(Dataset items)

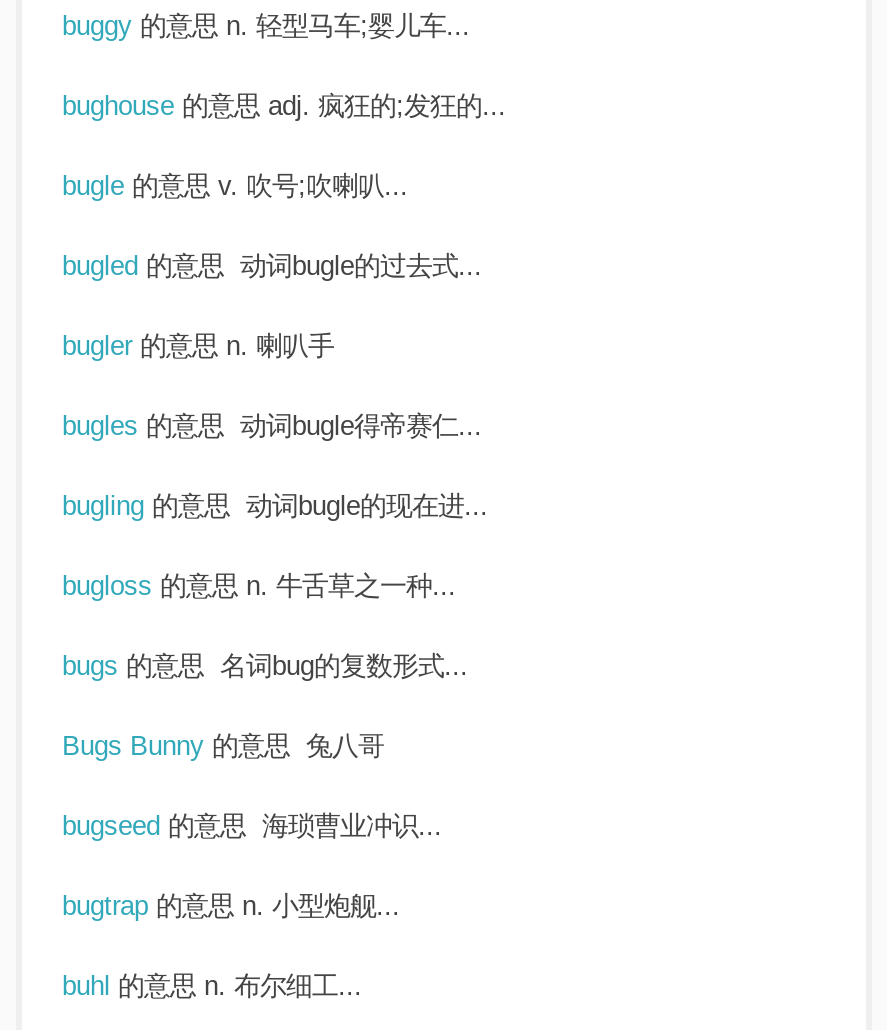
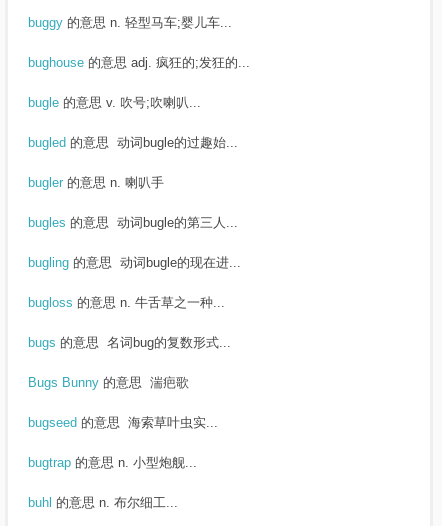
- bugled的意思 动词bugle的过去式...
+ bugled的意思 动词bugle的过趣始...

- bugles的意思 动词bugle得帝赛仁...
+ bugles的意思 动词bugle的第三人...

- Bugs Bunny的意思 兔八哥
+ Bugs Bunny的意思 湍疤歌

- bugseed的意思 海琐曹业冲识...
+ bugseed的意思 海索草叶虫实...
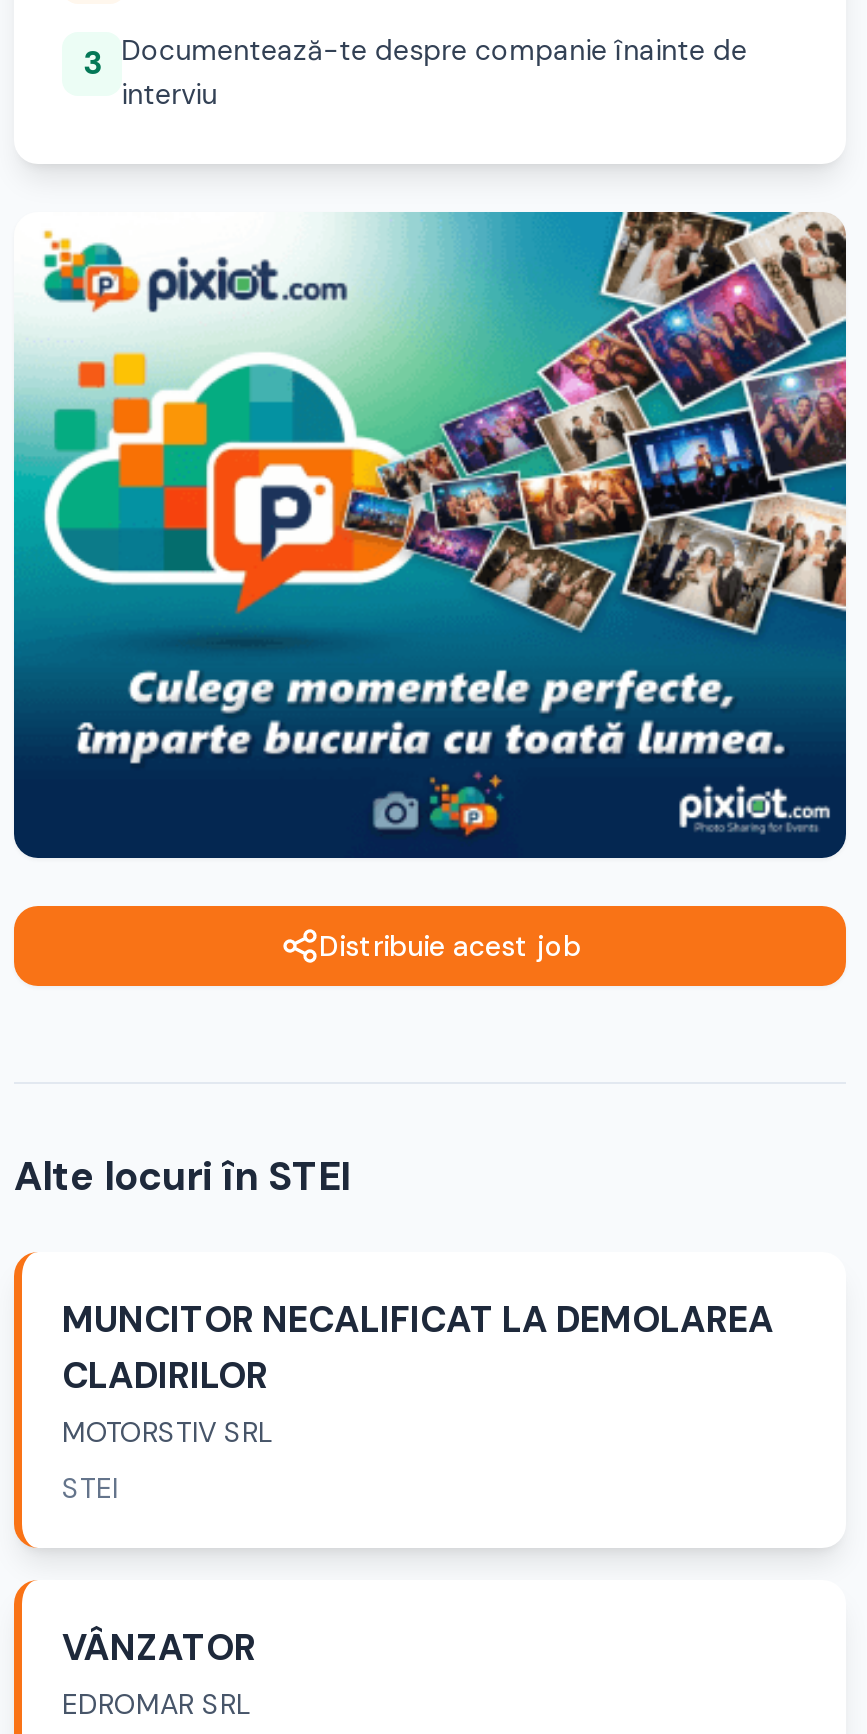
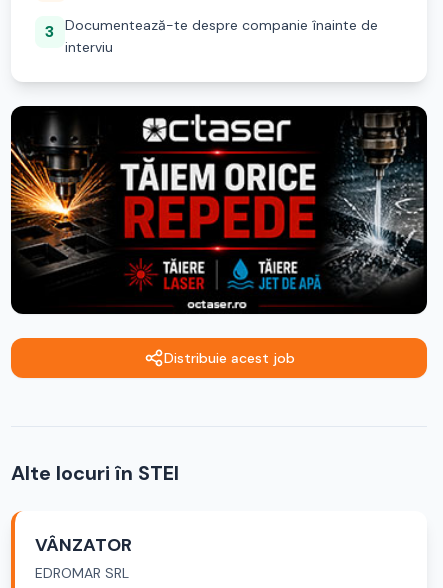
- [image]
+ [image]

- MUNCITOR NECALIFICAT LA DEMOLAREA
- CLADIRILOR
- MOTORSTIV SRL
- STEI
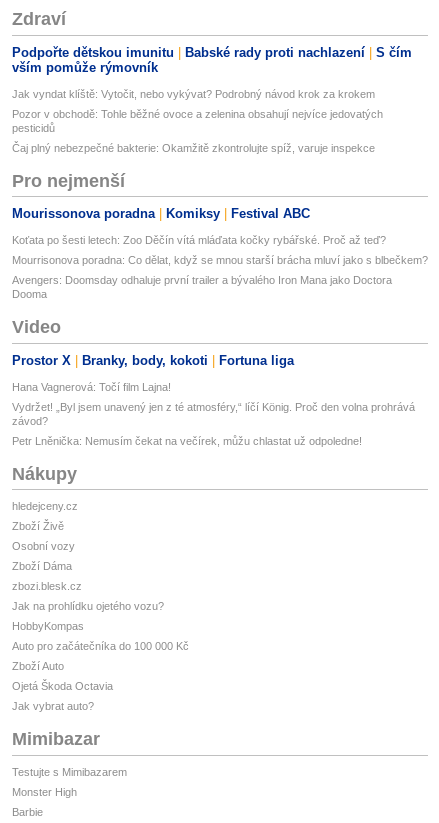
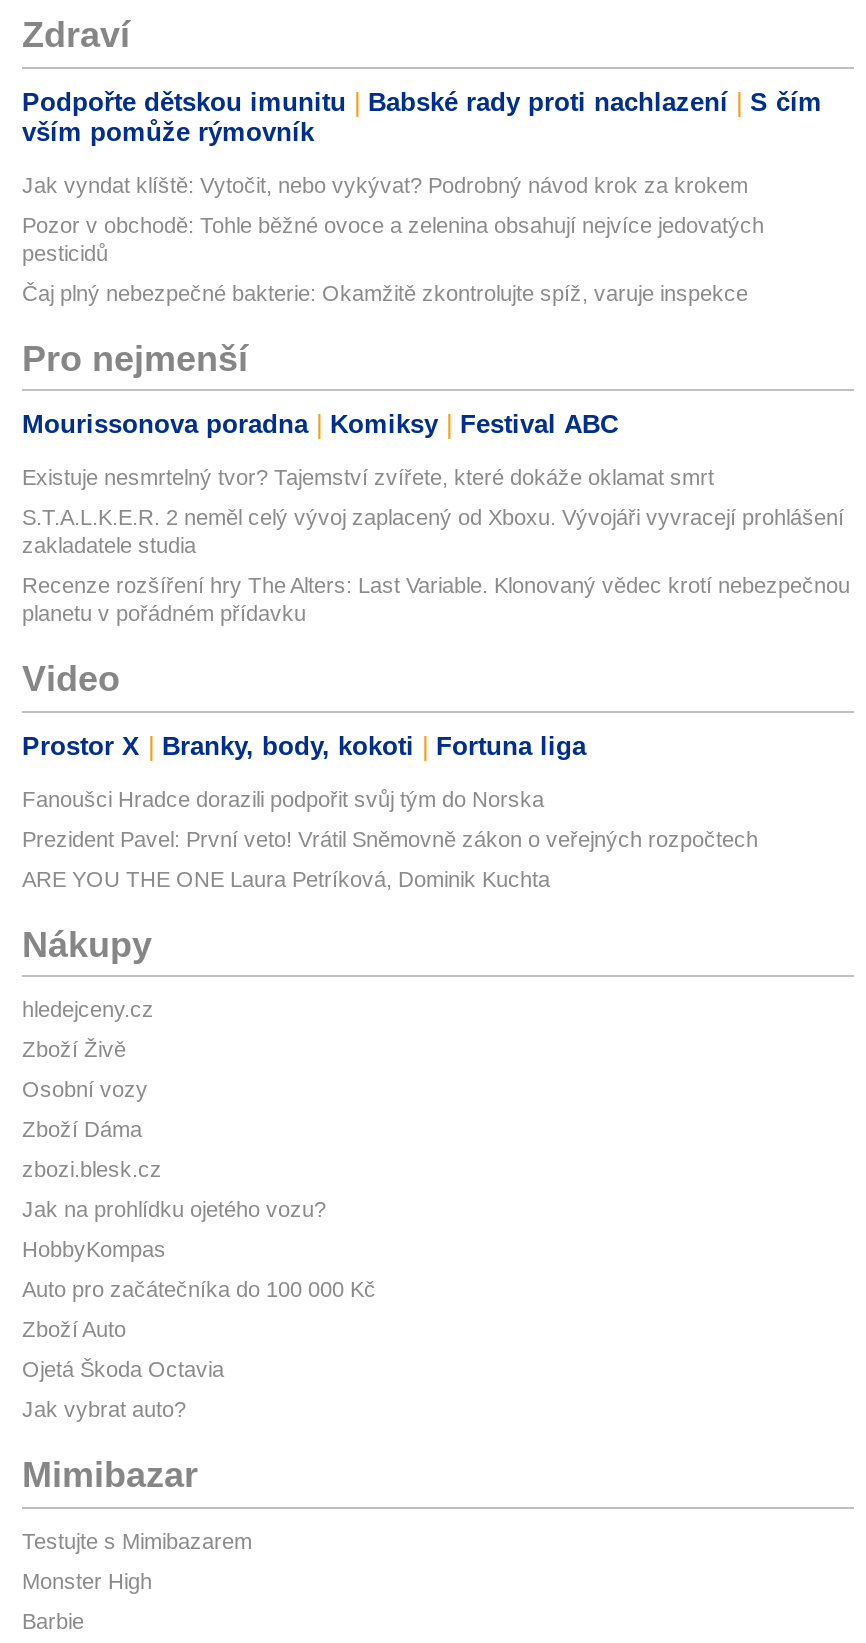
- Koťata po šesti letech: Zoo Děčín vítá mláďata kočky rybářské. Proč až teď?
+ Existuje nesmrtelný tvor? Tajemství zvířete, které dokáže oklamat smrt

- Mourrisonova poradna: Co dělat, když se mnou starší brácha mluví jako s blbečkem?
+ S.T.A.L.K.E.R. 2 neměl celý vývoj zaplacený od Xboxu. Vývojáři vyvracejí prohlášení
+ zakladatele studia

- Avengers: Doomsday odhaluje první trailer a bývalého Iron Mana jako Doctora
- Dooma
+ Recenze rozšíření hry The Alters: Last Variable. Klonovaný vědec krotí nebezpečnou
+ planetu v pořádném přídavku

- Hana Vagnerová: Točí film Lajna!
+ Fanoušci Hradce dorazili podpořit svůj tým do Norska

- Vydržet! „Byl jsem unavený jen z té atmosféry,“ líčí König. Proč den volna prohrává
- závod?
+ Prezident Pavel: První veto! Vrátil Sněmovně zákon o veřejných rozpočtech

- Petr Lněnička: Nemusím čekat na večírek, můžu chlastat už odpoledne!
+ ARE YOU THE ONE Laura Petríková, Dominik Kuchta
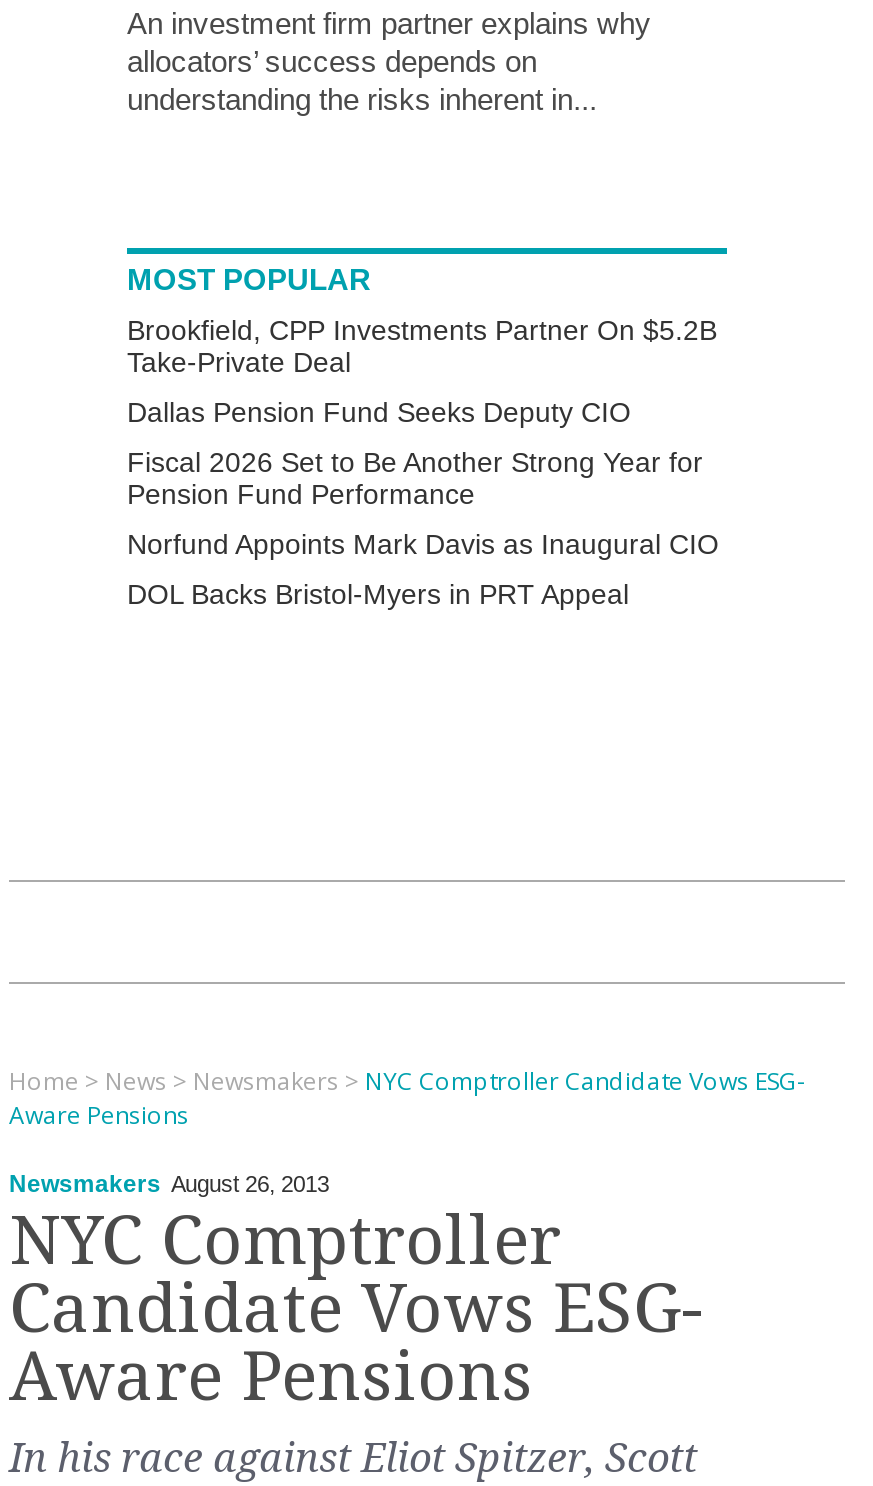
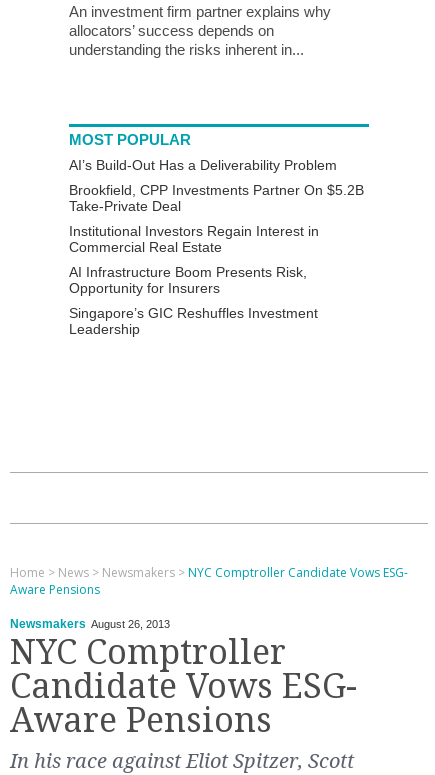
+ AI’s Build-Out Has a Deliverability Problem

- Dallas Pension Fund Seeks Deputy CIO
- Fiscal 2026 Set to Be Another Strong Year for
- Pension Fund Performance
- Norfund Appoints Mark Davis as Inaugural CIO
- DOL Backs Bristol-Myers in PRT Appeal
+ Institutional Investors Regain Interest in
+ Commercial Real Estate
+ AI Infrastructure Boom Presents Risk,
+ Opportunity for Insurers
+ Singapore’s GIC Reshuffles Investment
+ Leadership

YOUR TASK: Keep the pictures out and print all the records exactly as they are.

RESULT BELOW:
- bugled的意思 动词bugle的过去式...
+ bugled的意思 动词bugle的过趣始...

- bugles的意思 动词bugle得帝赛仁...
+ bugles的意思 动词bugle的第三人...

- Bugs Bunny的意思 兔八哥
+ Bugs Bunny的意思 湍疤歌

- bugseed的意思 海琐曹业冲识...
+ bugseed的意思 海索草叶虫实...
- [image]
+ [image]

- MUNCITOR NECALIFICAT LA DEMOLAREA
- CLADIRILOR
- MOTORSTIV SRL
- STEI
- Koťata po šesti letech: Zoo Děčín vítá mláďata kočky rybářské. Proč až teď?
+ Existuje nesmrtelný tvor? Tajemství zvířete, které dokáže oklamat smrt

- Mourrisonova poradna: Co dělat, když se mnou starší brácha mluví jako s blbečkem?
+ S.T.A.L.K.E.R. 2 neměl celý vývoj zaplacený od Xboxu. Vývojáři vyvracejí prohlášení
+ zakladatele studia

- Avengers: Doomsday odhaluje první trailer a bývalého Iron Mana jako Doctora
- Dooma
+ Recenze rozšíření hry The Alters: Last Variable. Klonovaný vědec krotí nebezpečnou
+ planetu v pořádném přídavku

- Hana Vagnerová: Točí film Lajna!
+ Fanoušci Hradce dorazili podpořit svůj tým do Norska

- Vydržet! „Byl jsem unavený jen z té atmosféry,“ líčí König. Proč den volna prohrává
- závod?
+ Prezident Pavel: První veto! Vrátil Sněmovně zákon o veřejných rozpočtech

- Petr Lněnička: Nemusím čekat na večírek, můžu chlastat už odpoledne!
+ ARE YOU THE ONE Laura Petríková, Dominik Kuchta
+ AI’s Build-Out Has a Deliverability Problem

- Dallas Pension Fund Seeks Deputy CIO
- Fiscal 2026 Set to Be Another Strong Year for
- Pension Fund Performance
- Norfund Appoints Mark Davis as Inaugural CIO
- DOL Backs Bristol-Myers in PRT Appeal
+ Institutional Investors Regain Interest in
+ Commercial Real Estate
+ AI Infrastructure Boom Presents Risk,
+ Opportunity for Insurers
+ Singapore’s GIC Reshuffles Investment
+ Leadership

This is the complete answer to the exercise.